Tried to get this running on my 2080ti (11GB VRAM) but hitting OOM issues. So wh...

WithinReason · on Sept 28, 2022

Just breaking the attention matrix multiply into parts allows a significant reduction of memory consumption at minimal cost. There are variants out there that do that and more.

Short version: Attention works as a matrix multiply that looks like this: s(QK)V where QK is a large matrix but Q,K,V and the result are all small. You can break Q and V into horizontal strips. Then the result is the vertical concatenation of:

    s(Q1*K)*V1
    s(Q2*K)*V2
    s(Q3*K)*V3
    ...
    s(QN*K)*VN

Since you're reusing the memory for the computation of each block you can get away with much less simultaneous RAM use.

GistNoesis · on Sept 28, 2022

Yeah, the problem is indeed in the attention computation.

You can do something like that but it's far from optimal.

From memory consumption perspective, the right way to do it, is to never materialize the intermediate matrices.

You can do it, by using a customop, that compute att = scaledAttention(Q,K,V) and the gradient dQ,dK,dV = scaledAttentionBackward(Q,K,V,att,datt)

The memory needed for these ops is the memory to store Q,K,V,attn,dQ,dK,dV,dattn + extra temporary memory.

When you do the work to minimize memory consumption, this extra temporary memory is really small : 6attention_horizon^2number_of_core_running_in_parallel numbers.

But even though there is not much re computation, this kernel won't run as fast due to the pattern of memory access, unless you spend some time manually optimizing it.

The place to do it is at the level of the autodiff framework aka tensorflow or pytorch, with low level c++/cuda code.

Anybody can write some custom kernel, but deploying, maintaining them and distributing them is a nightmare. So the only people that could and should have done it, are the tensorflow or pytorch guys.

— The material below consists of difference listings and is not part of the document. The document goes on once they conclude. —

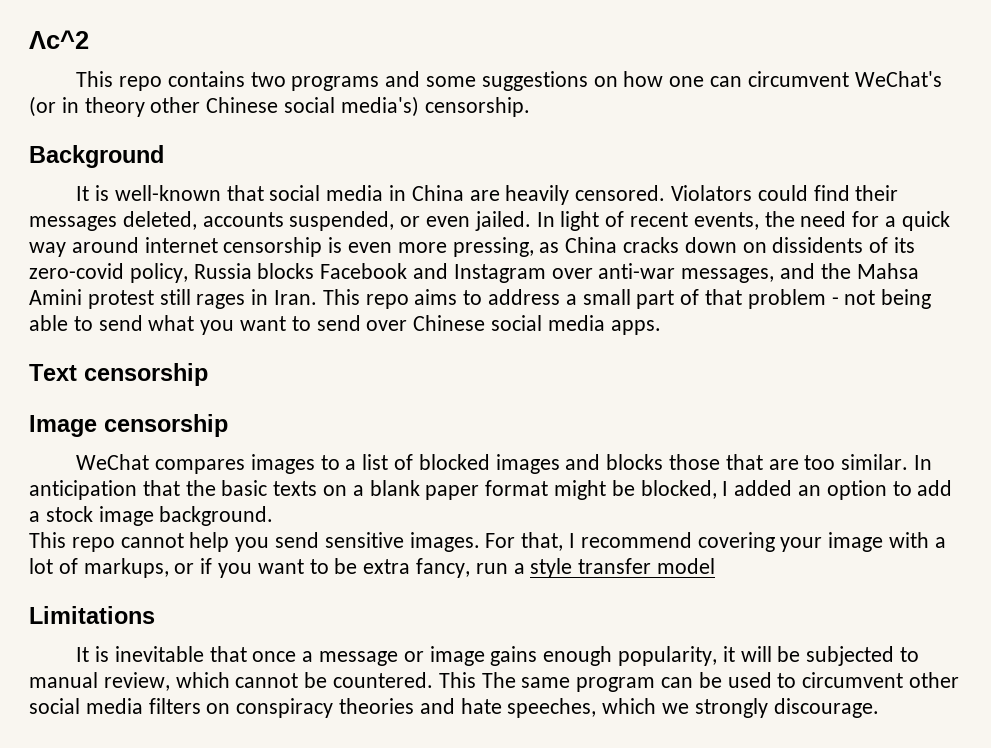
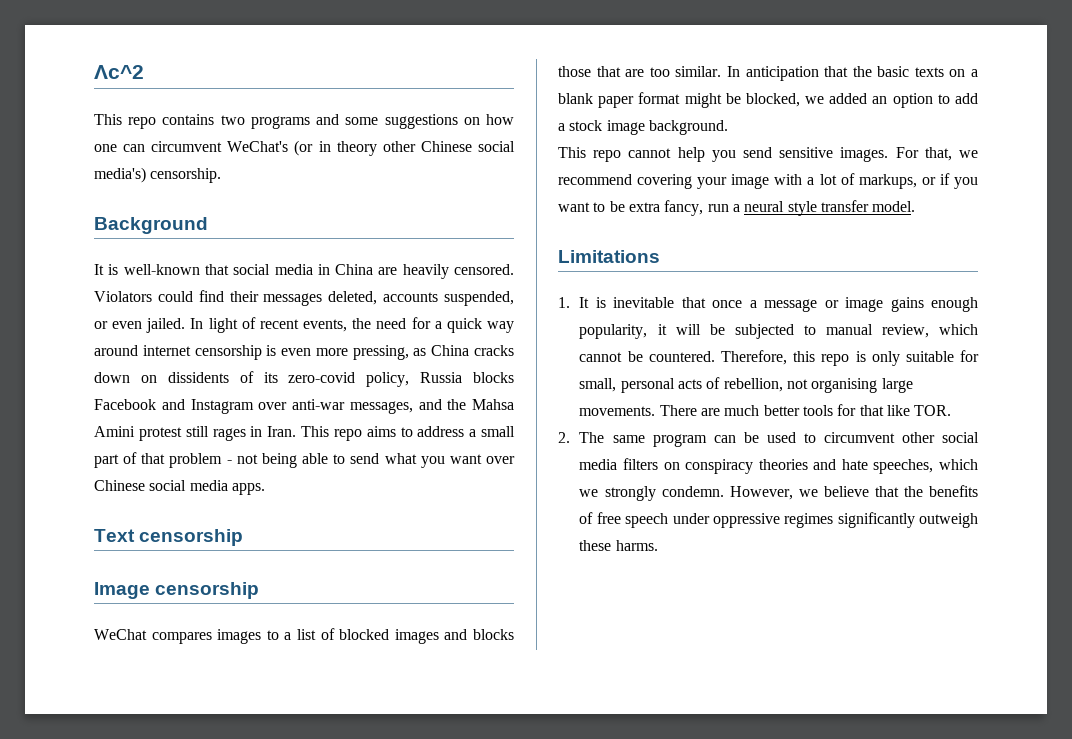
- This repo aims to address a small part of that problem - not being able to send what you want to send over Chinese social media apps.
+ This repo aims to address a small part of that problem - not being able to send what you want over Chinese social media apps.
- In anticipation that the basic texts on a blank paper format might be blocked, I added an option to add a stock image background.
+ In anticipation that the basic texts on a blank paper format might be blocked, we added an option to add a stock image background.
- For that, I recommend covering your image with a lot of markups, or if you want to be extra fancy, run a style transfer model
+ For that, we recommend covering your image with a lot of markups, or if you want to be extra fancy, run a neural style transfer model.
- It is inevitable that once a message or image gains enough popularity, it will be subjected to manual review, which cannot be countered.
+ 1. It is inevitable that once a message or image gains enough popularity, it will be subjected to manual review, which cannot be countered.
- This The same program can be used to circumvent other social media filters on conspiracy theories and hate speeches, which we strongly discourage.
+ Therefore, this repo is only suitable for small, personal acts of rebellion, not organising large movements. There are much better tools for that like TOR.
+ 2. The same program can be used to circumvent other social media filters on conspiracy theories and hate speeches, which we strongly condemn. However, we believe that the benefits of free speech under oppressive regimes significantly outweigh these harms.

In fact they probably have, but it's considered a strategic advantage and reserved for internal use only.

The mere mortals like us, have to use some workarounds (splitting matrices, Kheops, gradient checkpointing... ) to not be too much penalized by the limited ops of the out of the box autodiff frameworks like tensorflow or torch.

liuliu · on Sept 28, 2022

PyTorch doesn't offer an inplace softmax which contributes about 1GiB extra memory for inference (of stable diffusion). Although all these are not significant improvements comparing to just switch to FlashAttention inside the UNet model.

Karuma · on Sept 28, 2022

There are forks that even work on 1.8 of VRAM! They work great on my GTX 1050 2GB.

This is by far the most popular and active right now: https://github.com/AUTOMATIC1111/stable-diffusion-webui

extesy · on Sept 28, 2022

> This is by far the most popular and active right now: https://github.com/AUTOMATIC1111/stable-diffusion-webui

While technically the most popular, I wouldn't call it "by far". This one is a very close second (500 vs 580 forks): https://github.com/sd-webui/stable-diffusion-webui/tree/dev

Karuma · on Sept 28, 2022

That's why I said "right now", since I feel that most people have moved from the one you linked to AUTOMATIC's fork by now. hlky's fork (the one you linked) was by far the most popular one until a couple of weeks ago, but some problems with the main developer's attitude and a never-ending migration from Gradio to Streamlit filled with issues made it lose its popularity.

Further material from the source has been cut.